**Work to complete:**
Every entry should be returned unchanged, with the pictures omitted.
(Exercise data)
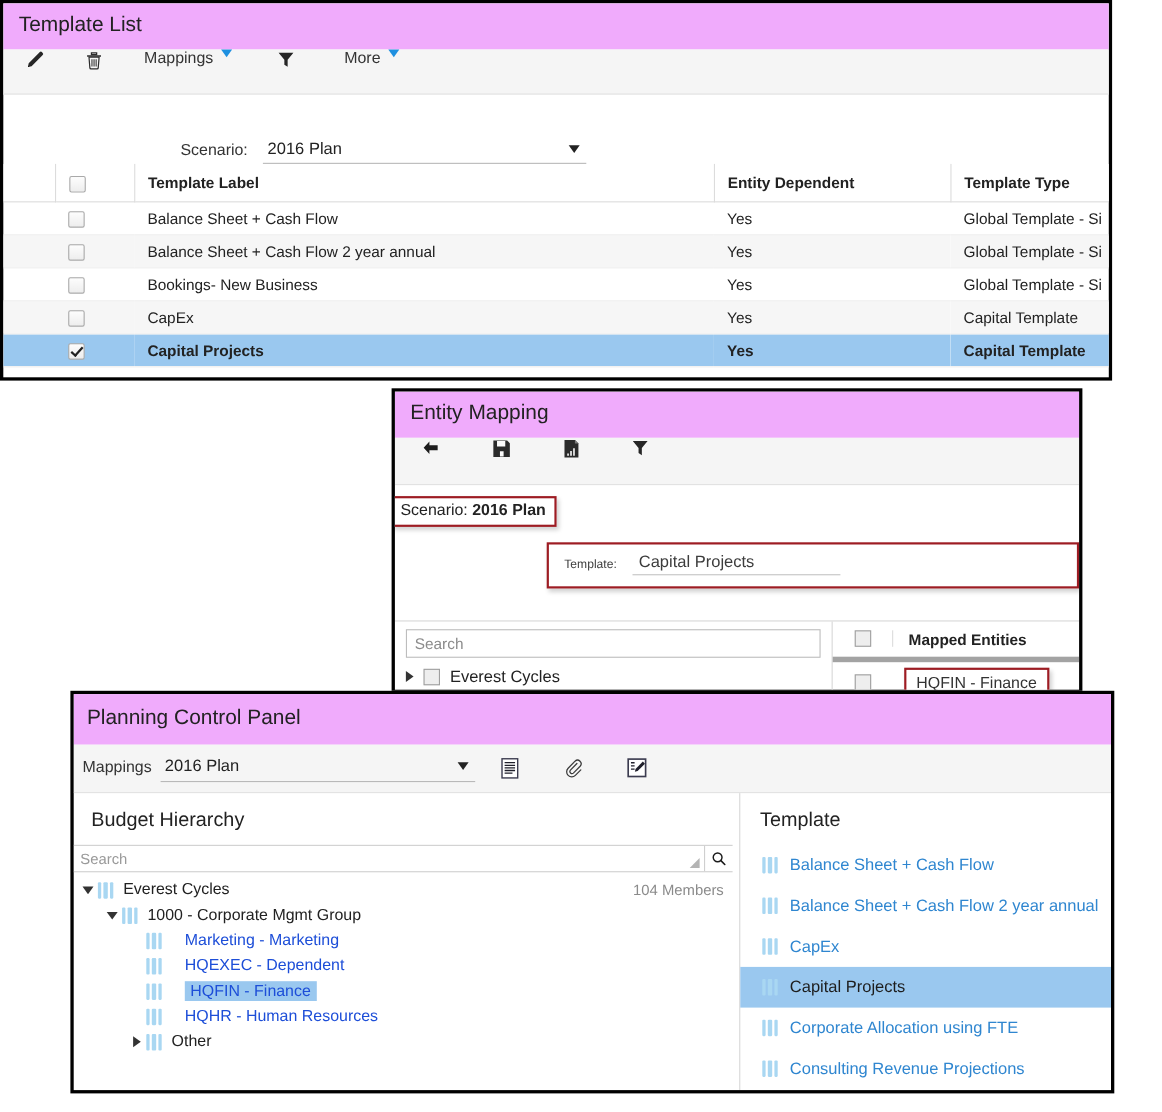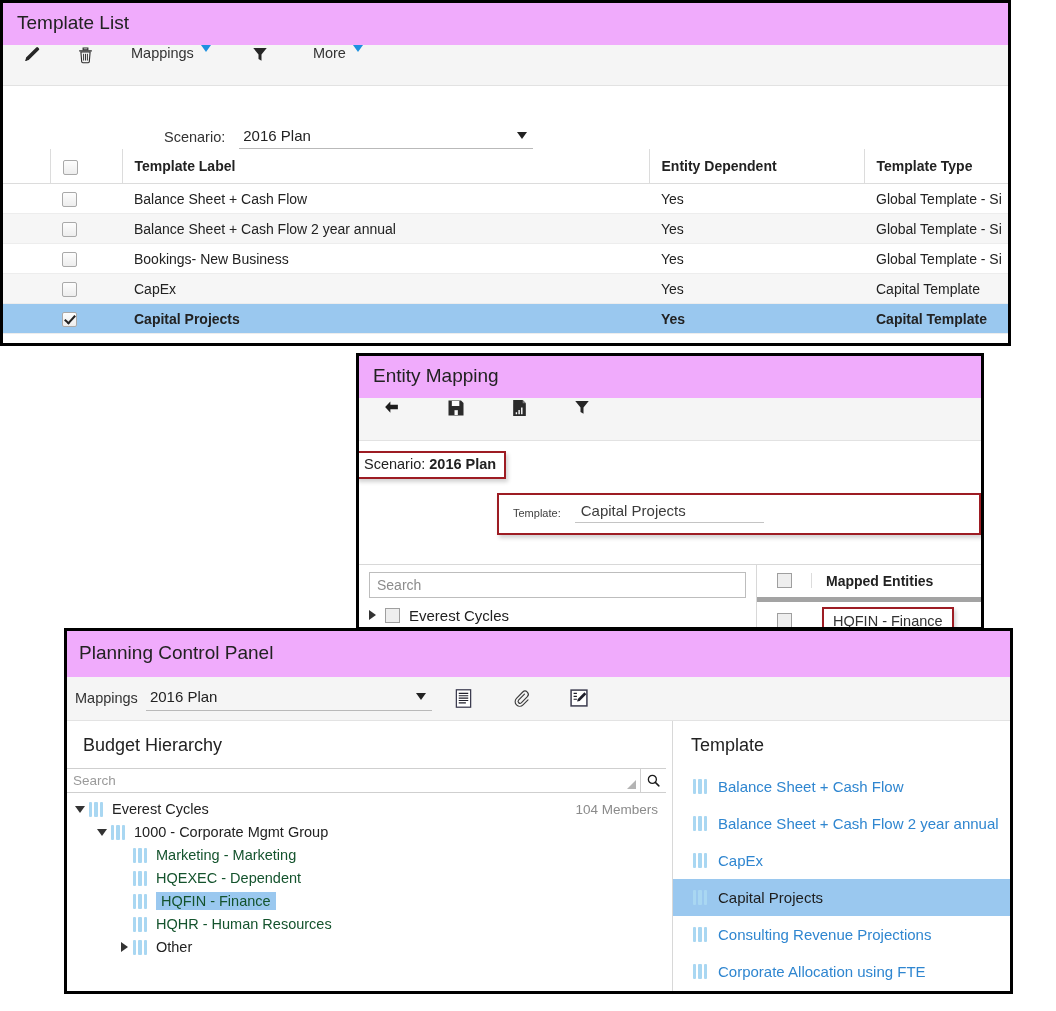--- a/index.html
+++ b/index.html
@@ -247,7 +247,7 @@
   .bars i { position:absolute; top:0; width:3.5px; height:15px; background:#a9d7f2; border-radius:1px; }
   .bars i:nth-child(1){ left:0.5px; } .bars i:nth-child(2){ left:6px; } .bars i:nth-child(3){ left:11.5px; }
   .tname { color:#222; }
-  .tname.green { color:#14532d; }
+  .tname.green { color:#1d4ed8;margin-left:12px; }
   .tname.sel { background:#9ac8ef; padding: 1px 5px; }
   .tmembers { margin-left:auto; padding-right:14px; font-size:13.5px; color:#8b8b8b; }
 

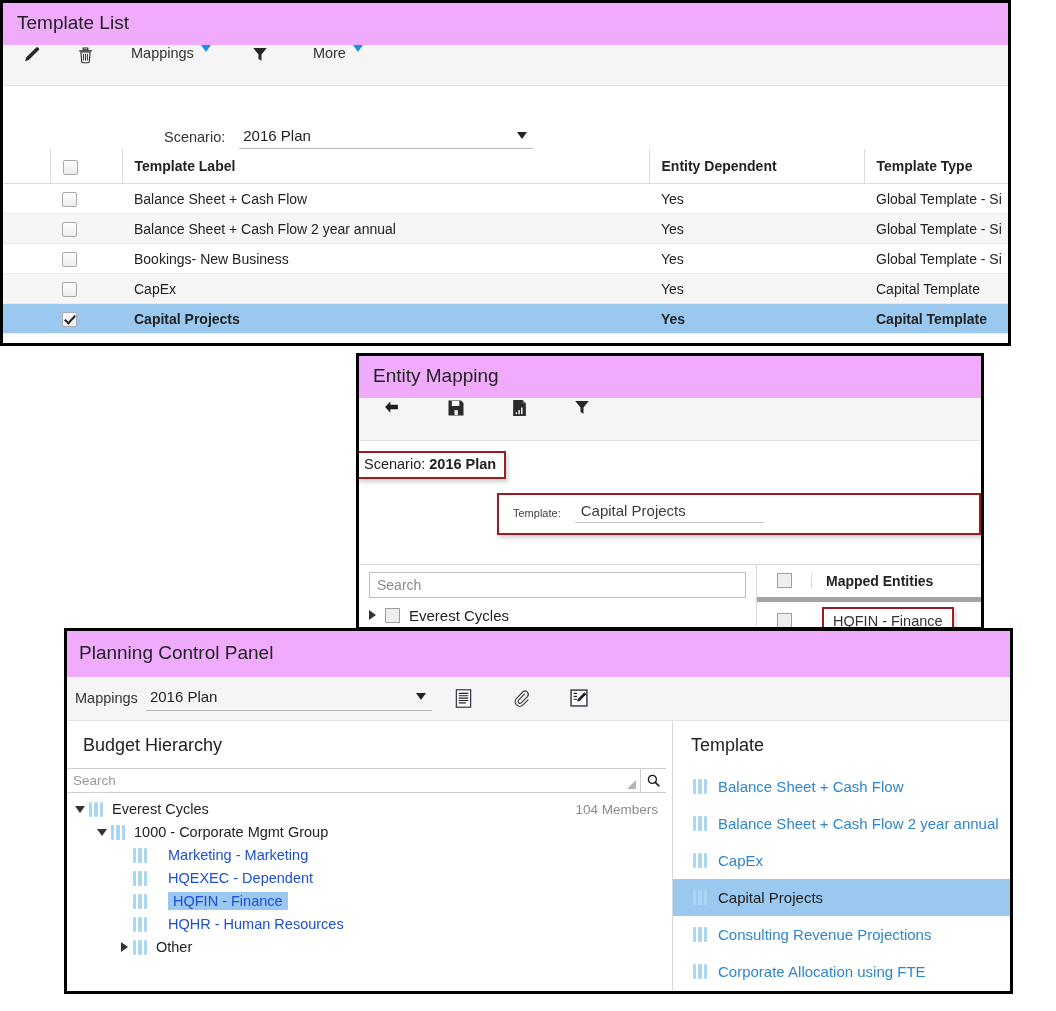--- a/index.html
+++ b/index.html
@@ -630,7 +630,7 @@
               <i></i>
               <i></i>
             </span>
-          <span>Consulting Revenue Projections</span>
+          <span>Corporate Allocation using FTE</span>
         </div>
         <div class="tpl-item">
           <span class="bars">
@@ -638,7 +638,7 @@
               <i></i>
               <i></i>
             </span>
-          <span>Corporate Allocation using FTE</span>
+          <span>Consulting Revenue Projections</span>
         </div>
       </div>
(End Exercise data)
**Result of the task:**
--- a/index.html
+++ b/index.html
@@ -247,7 +247,7 @@
   .bars i { position:absolute; top:0; width:3.5px; height:15px; background:#a9d7f2; border-radius:1px; }
   .bars i:nth-child(1){ left:0.5px; } .bars i:nth-child(2){ left:6px; } .bars i:nth-child(3){ left:11.5px; }
   .tname { color:#222; }
-  .tname.green { color:#14532d; }
+  .tname.green { color:#1d4ed8;margin-left:12px; }
   .tname.sel { background:#9ac8ef; padding: 1px 5px; }
   .tmembers { margin-left:auto; padding-right:14px; font-size:13.5px; color:#8b8b8b; }
 

--- a/index.html
+++ b/index.html
@@ -630,7 +630,7 @@
               <i></i>
               <i></i>
             </span>
-          <span>Consulting Revenue Projections</span>
+          <span>Corporate Allocation using FTE</span>
         </div>
         <div class="tpl-item">
           <span class="bars">
@@ -638,7 +638,7 @@
               <i></i>
               <i></i>
             </span>
-          <span>Corporate Allocation using FTE</span>
+          <span>Consulting Revenue Projections</span>
         </div>
       </div>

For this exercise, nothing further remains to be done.